> [Aim of the task] Would you show every line from the records that holds "style"?

> [Study material]
──────────

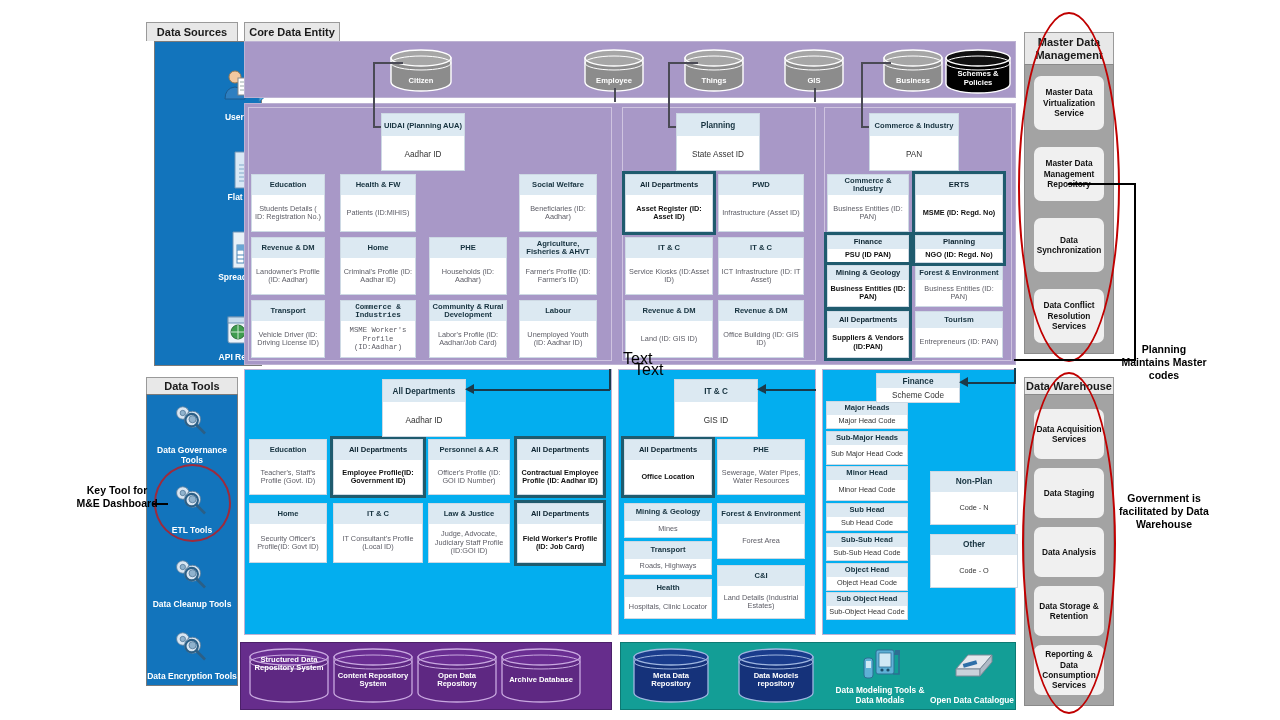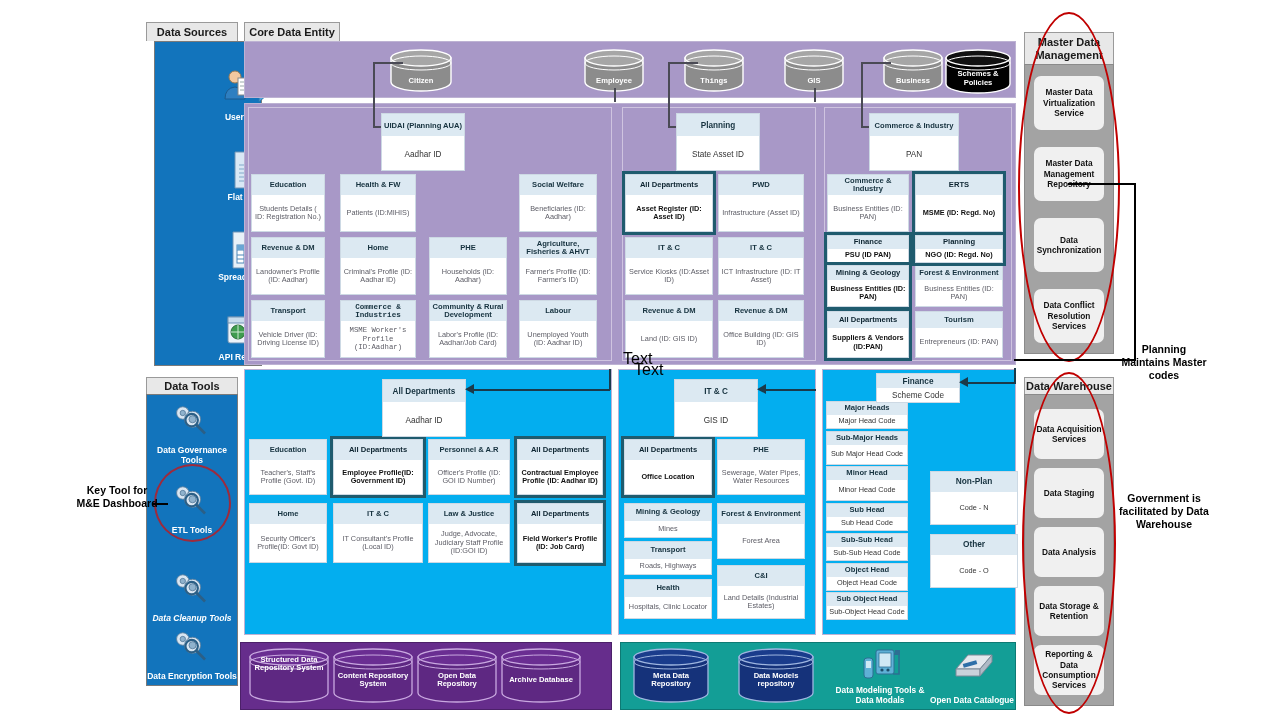--- a/index.html
+++ b/index.html
@@ -262,7 +262,7 @@
     </svg>
     <span style="position:relative;z-index:2">Employee</span>
   </div>
-  <div class="cyl" style="left:683px;top:48px;width:62px;height:44px;font-family:Liberation Mono, monospace;">
+  <div class="cyl" style="left:683px;top:48px;width:62px;height:44px;">
     <svg style="position:absolute;left:0;top:0" width="62" height="44" viewBox="0 0 62 44">
       <path d="M2 10 v24 a29 9 0 0 0 58 0 v-24 z" fill="#8C8C8C" stroke="#fff" stroke-width="1.4"></path>
       <ellipse cx="31" cy="10" rx="29" ry="8" fill="#A6A6A6" stroke="#fff" stroke-width="1.4"></ellipse>

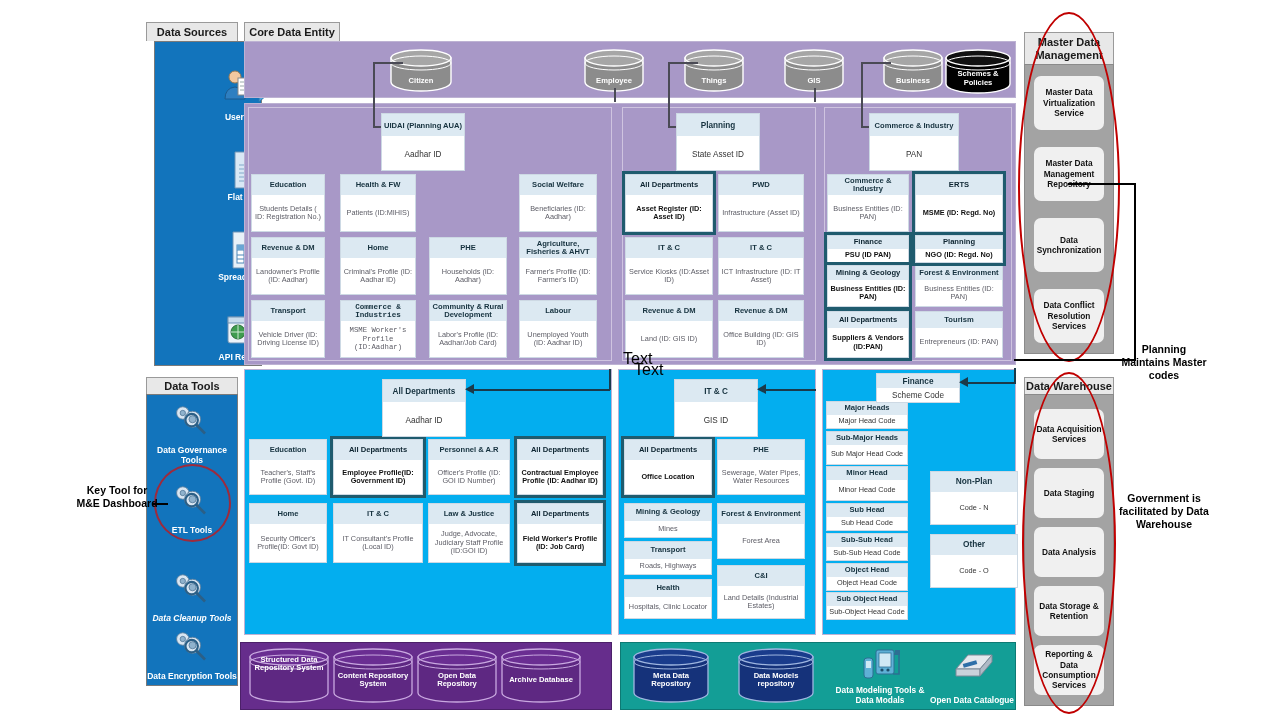--- a/index.html
+++ b/index.html
@@ -191,7 +191,7 @@
       </div>
       <div class="sb-label">ETL Tools</div>
     </div>
-    <div class="sb-item" style="top:164px;height:64px;font-style:italic;">
+    <div class="sb-item" style="top:150px;height:64px;">
       <div class="sb-ico">
         <svg viewBox="0 0 54 42" width="48" height="38">
           <g fill="#d9e6f2" stroke="#5b7f9e" stroke-width="1">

──────────

> [Response area]
     <span style="position:relative;z-index:2">Employee</span>
-  <div class="cyl" style="left:683px;top:48px;width:62px;height:44px;font-family:Liberation Mono, monospace;">
+  <div class="cyl" style="left:683px;top:48px;width:62px;height:44px;">
     <svg style="position:absolute;left:0;top:0" width="62" height="44" viewBox="0 0 62 44">
-    <div class="sb-item" style="top:164px;height:64px;font-style:italic;">
+    <div class="sb-item" style="top:150px;height:64px;">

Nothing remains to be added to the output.